> How to complete this task
The result should be an exact copy of only the lines from the one with "(558, 491) none -> [31,312,45,325] // 2." through the last line of the data below, with pictures omitted.

> Items listed in a dataset

- - - -

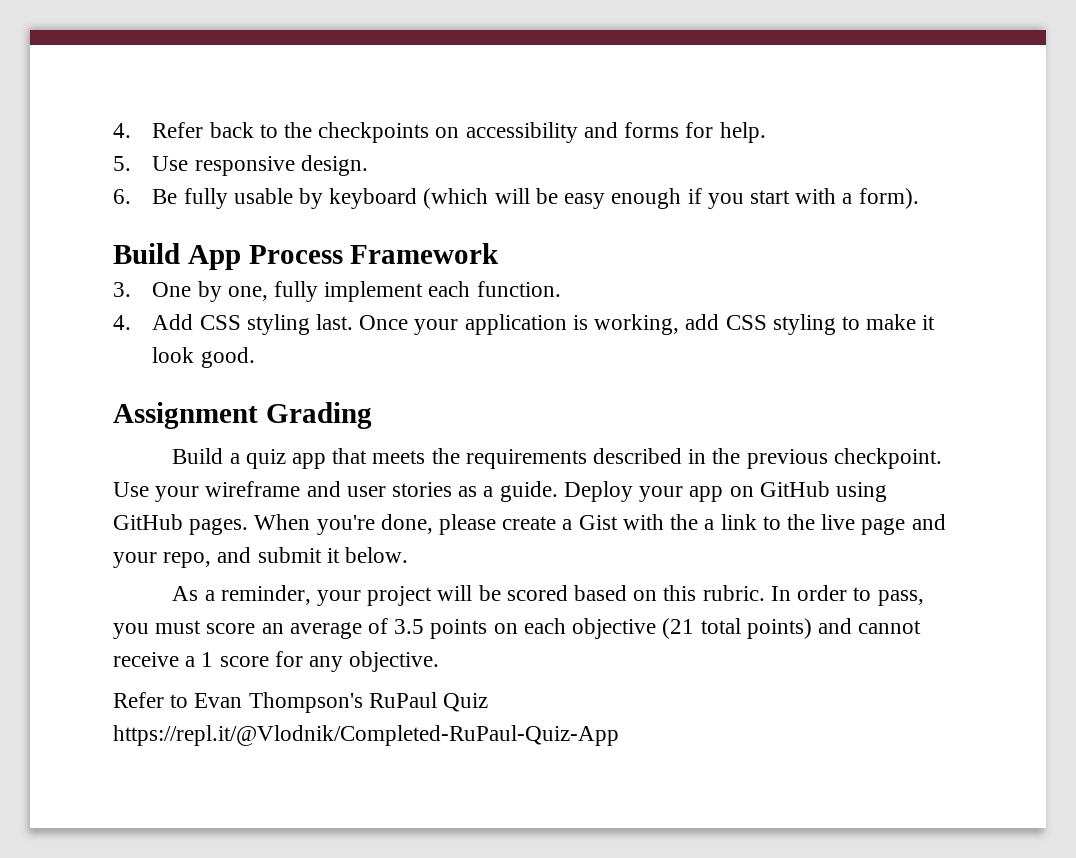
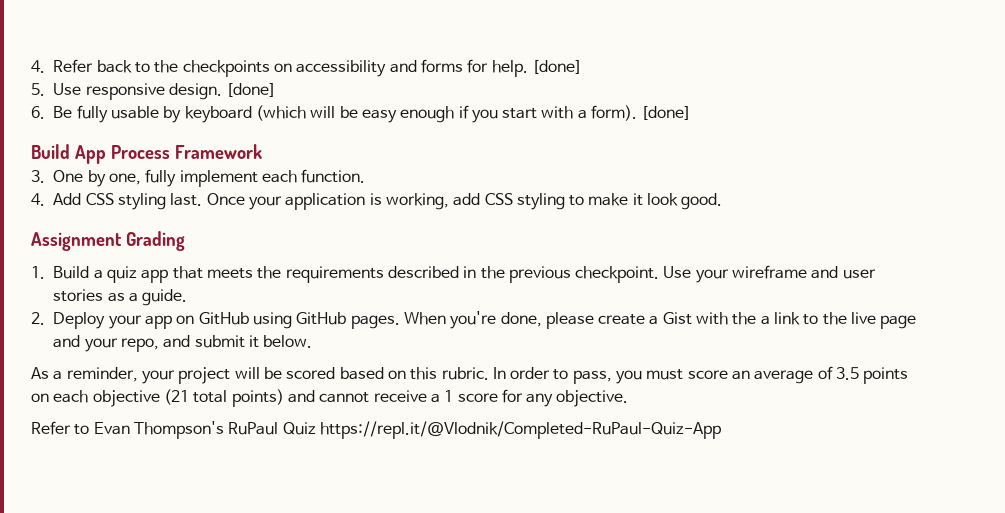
(766, 132) none -> [531,60,582,74] [done]
(368, 165) none -> [226,83,277,97] [done]
(919, 198) none -> [641,106,692,120] [done]
(372, 415) none -> [31,266,45,279] 1.
(558, 491) none -> [31,312,45,325] // 2.

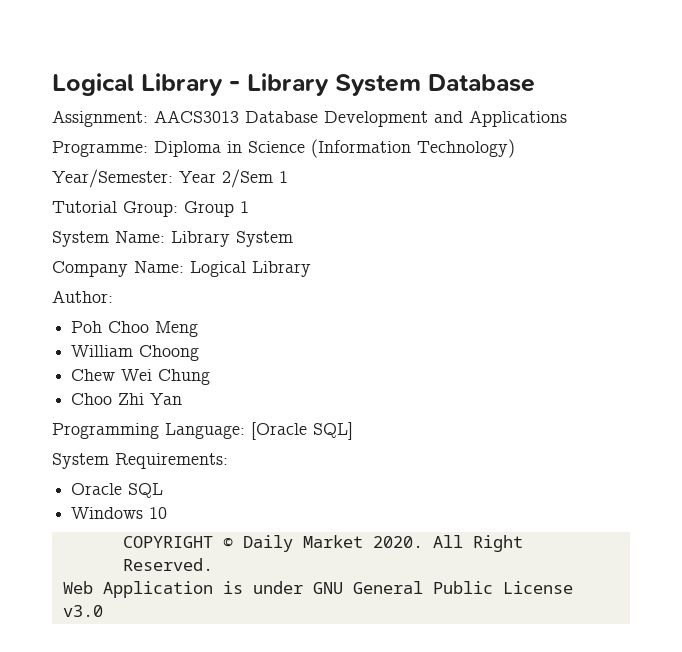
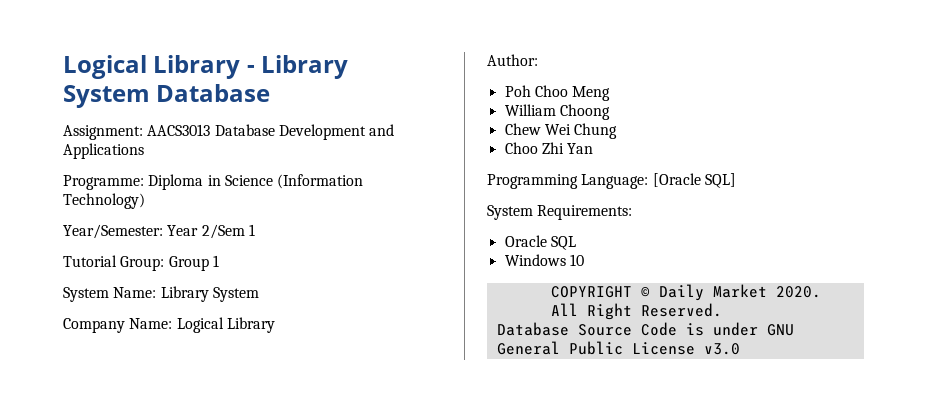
[62,581,213,598] Web Application -> [496,322,677,336] Database Source Code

- - - -

> Your solution
(558, 491) none -> [31,312,45,325] // 2.

[62,581,213,598] Web Application -> [496,322,677,336] Database Source Code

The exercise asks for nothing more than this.